I came across Monte Carlo sampling in a class on Bayesian statistics, where a Markov Chain Monte Carlo (MCMC) sampler was used to approximate probability distributions that were otherwise hard to calculate due to nasty integrals. This posts illustrates the basic idea of Monte Carlo sampling, by using it to approximate the number \(\pi\).

The basic procedure is as follows:

How does it work?

Now we ask: what is the probability that any randomly sampled point within the square lands in the circle? This probability is the proportion of the area of the circle with respect to the total area (i.e. that of the square). We don't want the sampling itself to influence the results, so having a uniform distribution to sample from is important.

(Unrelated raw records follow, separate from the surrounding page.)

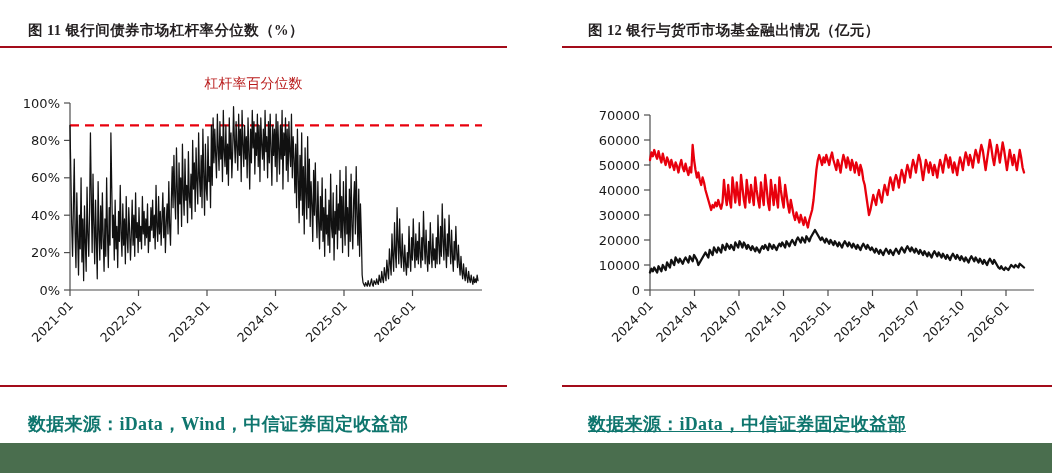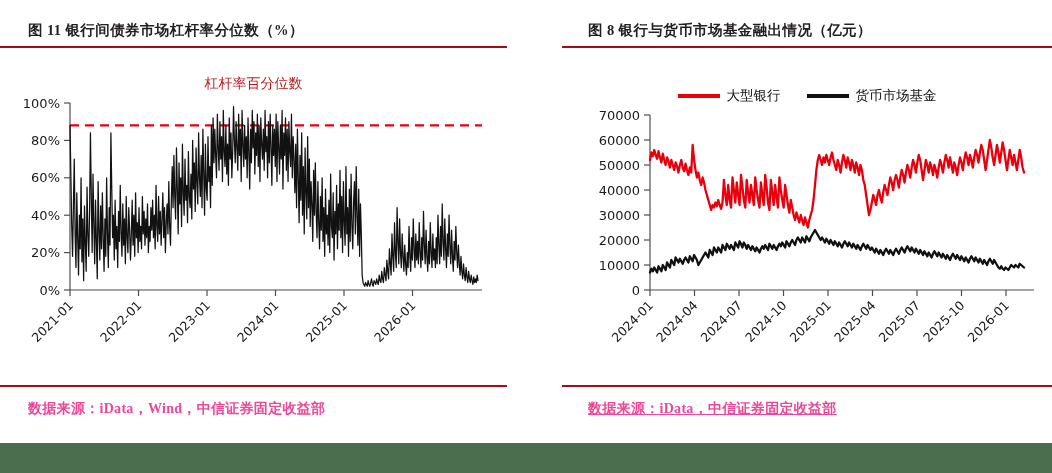--- a/index.html
+++ b/index.html
@@ -48,24 +48,24 @@
     height: 1.6px;
     background: #a30c1a;
   }
   .panel-left  .rule.top    { left: 0px;  top: 46px;  width: 507px; }
   .panel-right .rule.top    { left: 36px; top: 46px;  width: 490px; }
   .panel-left  .rule.bottom { left: 0px;  top: 385px; width: 507px; }
   .panel-right .rule.bottom { left: 36px; top: 385px; width: 490px; }
 
   .source {
     position: absolute;
-    top: 400px;
-    font-size: 14px;
+    top: 412px;
+    font-size: 18px;
     font-weight: 700;
-    color: #ec4899;
+    color: #0f766e;
     letter-spacing: 0.3px;
     white-space: nowrap;
     font-family: "Liberation Serif", "DejaVu Serif", serif;
   }
   .panel-left  .source { left: 28px; }
   .panel-right .source { left: 62px; text-decoration: underline; }
 
   .footer-bar {
     position: absolute;
     left: 0;
@@ -162,34 +162,24 @@
           <line x1="70" y1="70.44" x2="482" y2="70.44" stroke="#e8000d" stroke-width="2.2" stroke-dasharray="9,6"></line>
           <path d="M70.00,70.44L70.85,119.06L71.70,169.55L72.56,201.34L73.41,150.85L74.26,104.10L75.11,178.90L75.96,212.56L76.81,137.76L77.67,182.64L78.52,220.04L79.37,160.20L80.22,193.86L81.07,122.80L81.92,206.95L82.78,163.94L83.63,225.65L84.48,150.85L85.33,188.25L86.18,216.30L87.04,132.15L87.89,178.90L88.74,201.34L89.59,156.46L90.44,77.92L91.29,141.50L92.15,197.60L93.00,119.06L93.85,169.55L94.70,208.82L95.55,145.24L96.41,186.38L97.26,223.78L98.11,126.54L98.96,175.16L99.81,205.08L100.66,150.85L101.52,193.86L102.37,137.76L103.22,182.64L104.07,216.30L104.92,163.94L105.77,201.34L106.63,122.80L107.48,178.90L108.33,212.56L109.18,152.72L110.03,190.12L110.89,77.92L111.74,132.15L112.59,182.64L113.44,160.20L114.29,205.08L115.14,145.24L116.00,193.86L116.85,171.42L117.70,212.56L118.55,156.46L119.40,186.38L120.25,130.28L121.11,178.90L121.96,201.34L122.81,148.98L123.66,190.12L124.51,163.94L125.37,208.82L126.22,141.50L127.07,182.64L127.92,197.60L128.77,152.72L129.62,175.16L130.48,205.08L131.33,178.90L132.18,145.24L133.03,190.12L133.88,160.20L134.73,201.34L135.59,137.76L136.44,182.64L137.29,167.68L138.14,197.60L138.99,152.72L139.85,186.38L140.70,171.42L141.55,193.86L142.40,141.50L143.25,178.90L144.10,156.46L144.96,190.12L145.81,163.94L146.66,182.64L147.51,148.98L148.36,197.60L149.22,171.42L150.07,186.38L150.92,152.72L151.77,175.16L152.62,145.24L153.47,182.64L154.33,160.20L155.18,193.86L156.03,130.28L156.88,171.42L157.73,186.38L158.58,141.50L159.44,178.90L160.29,156.46L161.14,190.12L161.99,163.94L162.84,137.76L163.70,182.64L164.55,152.72L165.40,197.60L166.25,167.68L167.10,148.98L167.95,178.90L168.81,126.54L169.66,171.42L170.51,190.12L171.36,145.24L172.21,111.58L173.06,152.72L173.92,100.36L174.77,141.50L175.62,163.94L176.47,92.88L177.32,134.02L178.18,178.90L179.03,107.84L179.88,148.98L180.73,122.80L181.58,171.42L182.43,89.14L183.29,137.76L184.14,160.20L184.99,104.10L185.84,145.24L186.69,130.28L187.54,167.68L188.40,96.62L189.25,141.50L190.10,152.72L190.95,119.06L191.80,163.94L192.66,85.40L193.51,134.02L194.36,107.84L195.21,156.46L196.06,92.88L196.91,126.54L197.77,148.98L198.62,77.92L199.47,122.80L200.32,141.50L201.17,100.36L202.03,152.72L202.88,74.18L203.73,119.06L204.58,160.20L205.43,89.14L206.28,134.02L207.14,145.24L207.99,81.66L208.84,126.54L209.69,111.58L210.54,152.72L211.39,70.44L212.25,130.28L213.10,62.96L213.95,107.84L214.80,74.18L215.65,100.36L216.51,122.80L217.36,59.22L218.21,92.88L219.06,115.32L219.91,66.70L220.76,104.10L221.62,81.66L222.47,126.54L223.32,55.48L224.17,96.62L225.02,111.58L225.87,70.44L226.73,119.06L227.58,89.14L228.43,130.28L229.28,62.96L230.13,104.10L230.99,77.92L231.84,122.80L232.69,96.62L233.54,51.74L234.39,85.40L235.24,107.84L236.10,66.70L236.95,92.88L237.80,115.32L238.65,59.22L239.50,100.36L240.35,74.18L241.21,126.54L242.06,55.48L242.91,89.14L243.76,111.58L244.61,70.44L245.47,104.10L246.32,81.66L247.17,122.80L248.02,62.96L248.87,96.62L249.72,134.02L250.58,74.18L251.43,107.84L252.28,55.48L253.13,92.88L253.98,66.70L254.84,119.06L255.69,77.92L256.54,100.36L257.39,59.22L258.24,111.58L259.09,70.44L259.95,126.54L260.80,62.96L261.65,89.14L262.50,104.10L263.35,74.18L264.20,115.32L265.06,55.48L265.91,96.62L266.76,81.66L267.61,122.80L268.46,66.70L269.32,107.84L270.17,59.22L271.02,92.88L271.87,130.28L272.72,70.44L273.57,100.36L274.43,74.18L275.28,111.58L276.13,59.22L276.98,126.54L277.83,66.70L278.68,92.88L279.54,119.06L280.39,70.44L281.24,104.10L282.09,55.48L282.94,134.02L283.80,77.92L284.65,100.36L285.50,62.96L286.35,115.32L287.20,74.18L288.05,126.54L288.91,66.70L289.76,96.62L290.61,111.58L291.46,59.22L292.31,122.80L293.16,81.66L294.02,104.10L294.87,137.76L295.72,89.14L296.57,152.72L297.42,74.18L298.28,122.80L299.13,167.68L299.98,100.36L300.83,145.24L301.68,77.92L302.53,160.20L303.39,111.58L304.24,178.90L305.09,92.88L305.94,137.76L306.79,163.94L307.65,81.66L308.50,152.72L309.35,104.10L310.20,171.42L311.05,126.54L311.90,148.98L312.76,186.38L313.61,115.32L314.46,160.20L315.31,107.84L316.16,156.46L317.01,182.64L317.87,126.54L318.72,167.68L319.57,193.86L320.42,141.50L321.27,175.16L322.13,122.80L322.98,186.38L323.83,152.72L324.68,201.34L325.53,134.02L326.38,178.90L327.24,160.20L328.09,190.12L328.94,145.24L329.79,197.60L330.64,119.06L331.49,171.42L332.35,182.64L333.20,137.76L334.05,205.08L334.90,156.46L335.75,178.90L336.61,130.28L337.46,193.86L338.31,148.98L339.16,175.16L340.01,115.32L340.86,182.64L341.72,141.50L342.57,197.60L343.42,126.54L344.27,167.68L345.12,190.12L345.97,111.58L346.83,178.90L347.68,152.72L348.53,201.34L349.38,134.02L350.23,186.38L351.09,119.06L351.94,171.42L352.79,193.86L353.64,145.24L354.49,126.54L355.34,178.90L356.20,111.58L357.05,160.20L357.90,190.12L358.75,134.02L359.60,201.34L360.46,148.98L361.31,178.90L362.16,220.04L363.01,227.52L363.86,229.39L364.71,231.26L365.57,227.52L366.42,229.39L367.27,231.26L368.12,225.65L368.97,229.39L369.82,231.26L370.68,227.52L371.53,223.78L372.38,229.39L373.23,231.26L374.08,225.65L374.94,227.52L375.79,229.39L376.64,223.78L377.49,227.52L378.34,229.39L379.19,220.04L380.05,225.65L380.90,227.52L381.75,216.30L382.60,223.78L383.45,227.52L384.30,212.56L385.16,220.04L386.01,225.65L386.86,205.08L387.71,216.30L388.56,223.78L389.42,193.86L390.27,208.82L391.12,220.04L391.97,178.90L392.82,201.34L393.67,216.30L394.53,167.68L395.38,197.60L396.23,212.56L397.08,152.72L397.93,186.38L398.78,208.82L399.64,163.94L400.49,197.60L401.34,212.56L402.19,178.90L403.04,201.34L403.90,216.30L404.75,190.12L405.60,208.82L406.45,220.04L407.30,197.60L408.15,212.56L409.01,171.42L409.86,201.34L410.71,216.30L411.56,182.64L412.41,205.08L413.27,163.94L414.12,193.86L414.97,212.56L415.82,178.90L416.67,205.08L417.52,186.38L418.38,208.82L419.23,167.68L420.08,197.60L420.93,212.56L421.78,182.64L422.63,205.08L423.49,156.46L424.34,190.12L425.19,208.82L426.04,175.16L426.89,201.34L427.75,216.30L428.60,186.38L429.45,208.82L430.30,167.68L431.15,197.60L432.00,212.56L432.86,178.90L433.71,205.08L434.56,193.86L435.41,212.56L436.26,182.64L437.11,208.82L437.97,160.20L438.82,190.12L439.67,208.82L440.52,171.42L441.37,201.34L442.23,148.98L443.08,186.38L443.93,205.08L444.78,163.94L445.63,193.86L446.48,212.56L447.34,178.90L448.19,201.34L449.04,160.20L449.89,190.12L450.74,208.82L451.59,175.16L452.45,201.34L453.30,216.30L454.15,186.38L455.00,205.08L455.85,171.42L456.71,197.60L457.56,212.56L458.41,190.12L459.26,208.82L460.11,220.04L460.96,201.34L461.82,216.30L462.67,223.78L463.52,208.82L464.37,220.04L465.22,225.65L466.08,212.56L466.93,221.91L467.78,227.52L468.63,216.30L469.48,223.78L470.33,227.52L471.19,220.04L472.04,225.65L472.89,229.39L473.74,221.91L474.59,227.52L475.44,223.78L476.30,227.52L477.15,220.04L478.00,225.65" fill="none" stroke="#111111" stroke-width="1.25" stroke-linejoin="round" stroke-linecap="round"></path>
         </svg>
     </div>
 
     <div class="rule bottom" style="background: rgb(163, 12, 26);"></div>
     <div class="source">数据来源：iData，Wind，中信证券固定收益部</div>
   </div>
 
   <div class="panel panel-right">
-    <div class="fig-title">图 8 银行与货币市场基金融出情况（亿元）</div>
+    <div class="fig-title">图 12 银行与货币市场基金融出情况（亿元）</div>
     <div class="rule top" style="background: rgb(163, 12, 26);"></div>
 
     <div class="chart-area">
-      <div class="legend">
-        <span class="legend-item">
-          <span class="legend-swatch" id="sw0" style="background: rgb(232, 0, 13);"></span>
-          <span>大型银行</span>
-        </span>
-        <span class="legend-item">
-          <span class="legend-swatch" id="sw1" style="background: rgb(17, 17, 17);"></span>
-          <span>货币市场基金</span>
-        </span>
-      </div>
       <svg id="svg-right" width="490" height="320">
           <line x1="82" y1="235" x2="88" y2="235" class="tick-mark"></line>
           <text x="78" y="239.5" text-anchor="end" class="tick-label">0</text>
           <line x1="82" y1="210" x2="88" y2="210" class="tick-mark"></line>
           <text x="78" y="214.5" text-anchor="end" class="tick-label">10000</text>
           <line x1="82" y1="185" x2="88" y2="185" class="tick-mark"></line>
           <text x="78" y="189.5" text-anchor="end" class="tick-label">20000</text>
           <line x1="82" y1="160" x2="88" y2="160" class="tick-mark"></line>
           <text x="78" y="164.5" text-anchor="end" class="tick-label">30000</text>
           <line x1="82" y1="135" x2="88" y2="135" class="tick-mark"></line>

Thus the probability that a randomly generated point lands in the circle is: \[\frac{\pi r^2}{4r^2} = \frac{\pi}{4}\]

This means that if we accurately approach the probability of a random point landing in the circle, we end up with a fourth of \(\pi\). The law of large numbers states that if we repeat this experiment often enough the average of the results approaches the expected value, which is a fourth of \(\pi\) in this case. It is no wonder that this method is called Monte Carlo: you might win a few games, but on average the casino always wins in the long run.

We can generate points with x and y coordinates uniformly sampled between -1 and 1. This effectively amounts to saying that for the circle we use a radius of 1, centered in (0,0). Now we need to determine a test for whether any given point lies in the circle. Given a sampled point, we can reconstruct if it lies on a circle with a radius smaller than 1. The radius is obtained with the "hypot" function, i.e. \(\sqrt{x^2+y^2}\). If the reconstructed radius is smaller than the radius of our circle, we know it must lie within the circle we defined with radius 1. Otherwise, we know it is a point that only lies within the containing square, but not in the circle.

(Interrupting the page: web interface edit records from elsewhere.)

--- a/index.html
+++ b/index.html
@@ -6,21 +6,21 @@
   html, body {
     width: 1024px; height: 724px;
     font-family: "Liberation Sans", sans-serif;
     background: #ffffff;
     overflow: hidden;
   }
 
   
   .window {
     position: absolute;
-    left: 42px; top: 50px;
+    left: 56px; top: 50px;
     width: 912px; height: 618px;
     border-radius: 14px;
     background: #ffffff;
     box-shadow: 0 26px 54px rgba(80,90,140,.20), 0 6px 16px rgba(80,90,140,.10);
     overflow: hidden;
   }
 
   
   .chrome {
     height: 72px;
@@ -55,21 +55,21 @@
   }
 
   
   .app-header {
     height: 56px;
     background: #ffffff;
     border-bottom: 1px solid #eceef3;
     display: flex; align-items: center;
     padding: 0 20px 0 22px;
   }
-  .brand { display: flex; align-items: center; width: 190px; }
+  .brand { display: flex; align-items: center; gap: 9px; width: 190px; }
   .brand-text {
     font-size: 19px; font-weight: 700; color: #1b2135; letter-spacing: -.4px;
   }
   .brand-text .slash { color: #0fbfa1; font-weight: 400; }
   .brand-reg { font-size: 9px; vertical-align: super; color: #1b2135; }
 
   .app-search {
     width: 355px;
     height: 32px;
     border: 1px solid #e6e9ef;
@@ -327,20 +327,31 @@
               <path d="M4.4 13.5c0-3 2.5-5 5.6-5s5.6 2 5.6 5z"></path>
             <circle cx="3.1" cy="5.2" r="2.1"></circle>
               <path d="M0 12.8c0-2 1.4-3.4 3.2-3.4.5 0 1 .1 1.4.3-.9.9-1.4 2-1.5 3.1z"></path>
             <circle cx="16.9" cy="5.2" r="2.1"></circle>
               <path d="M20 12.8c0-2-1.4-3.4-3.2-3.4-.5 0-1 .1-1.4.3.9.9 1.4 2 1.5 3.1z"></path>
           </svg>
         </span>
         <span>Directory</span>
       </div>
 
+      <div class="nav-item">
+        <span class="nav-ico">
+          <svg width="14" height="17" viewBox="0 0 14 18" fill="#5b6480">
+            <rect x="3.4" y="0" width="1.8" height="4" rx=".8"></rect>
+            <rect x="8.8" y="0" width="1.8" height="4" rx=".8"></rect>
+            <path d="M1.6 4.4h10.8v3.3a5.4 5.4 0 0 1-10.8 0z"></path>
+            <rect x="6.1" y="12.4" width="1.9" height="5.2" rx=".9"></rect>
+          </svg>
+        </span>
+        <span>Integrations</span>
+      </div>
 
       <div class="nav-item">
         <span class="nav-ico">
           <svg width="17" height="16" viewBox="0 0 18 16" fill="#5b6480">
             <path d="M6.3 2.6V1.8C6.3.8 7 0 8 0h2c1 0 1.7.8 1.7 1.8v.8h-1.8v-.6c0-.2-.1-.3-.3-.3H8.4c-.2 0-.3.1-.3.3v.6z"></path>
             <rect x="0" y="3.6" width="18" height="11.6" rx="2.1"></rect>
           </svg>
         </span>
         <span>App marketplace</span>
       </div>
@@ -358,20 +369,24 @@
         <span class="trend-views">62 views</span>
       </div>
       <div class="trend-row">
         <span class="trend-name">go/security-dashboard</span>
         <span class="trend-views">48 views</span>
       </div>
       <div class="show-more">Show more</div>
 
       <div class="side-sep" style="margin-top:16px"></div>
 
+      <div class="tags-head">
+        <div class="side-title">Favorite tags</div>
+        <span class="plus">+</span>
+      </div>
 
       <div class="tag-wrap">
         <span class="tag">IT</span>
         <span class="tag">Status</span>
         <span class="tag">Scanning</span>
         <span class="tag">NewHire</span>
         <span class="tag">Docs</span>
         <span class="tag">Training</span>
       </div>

To get the probability we are interested in, we only have to divide the number of sampled points within the square by the total amount of samples. To get an approximation of \(\pi\), we multiply this probability with 4.

Python script

This is the python 3 script I wrote, so you can play around with the parameters yourself. The code for a simple histogram plot is also included, but you should delete this if you don't have the matplotlib package (and don't want to install it).

import random
import math
import matplotlib.pyplot as plt


for i in range(iterations):
    for sample in range(1,samples+1):
        hyp_r = math.hypot(random.uniform(-radius,radius),random.uniform(-radius,radius))
        if hyp_r < radius: sample_inside +=1
    estimations.append(4.0 * sample_inside / sample) 
print("Approximation of pi: ", sum(estimations)/float(iterations))
plt.hist(estimations, bins=bins,histtype='step')

Sampling and Plots

Another question is how much samples we need: a lot. Without working out the mathematics, some quick and dirty testing shows that in order to get only one decimal accuracy we already need at least 10.000 samples. Unfortunately, to get more accuracy, we need relatively more and more samples, since the rate of convergence is the inverse of the square root of the number of samples N. In simple words: the higher the number of samples we take, the slower the convergence.

With a million samples, we can approximate the first two decimals well, but for the third decimals we already start getting into trouble. On top of that, the approximation becomes slow... Instead of straightforwardly pumping up the number of samples taken to increase the accuracy, I tried out another strategy. Instead of running a simulation with for example 100 million samples, I tried running 100 simulations with a million samples, and taking the average of those for the final approximation. In this manner we can create a confidence interval and say something about how reliable our estimate is. Since all samples are independent and concern a stochastic variable, the central limit theorem applies. In other words: if we have enough approximations, these approximations themselves will follow a normal distribution. I have an ongoing discussion with some friends about the benefit of this method, compared to running one bigger simulation. My current position is that with taking the mean over multiple approximations (which are themselves means over a million samples), we have a lower maximum precision than a single run with the same amount of total samples, but effectively get a better estimate because the result is more reliable.

Below are plots using a million samples and 100 and 200 iterations respectively. We indeed see that the means of the iterations crudely follow a normal distribution.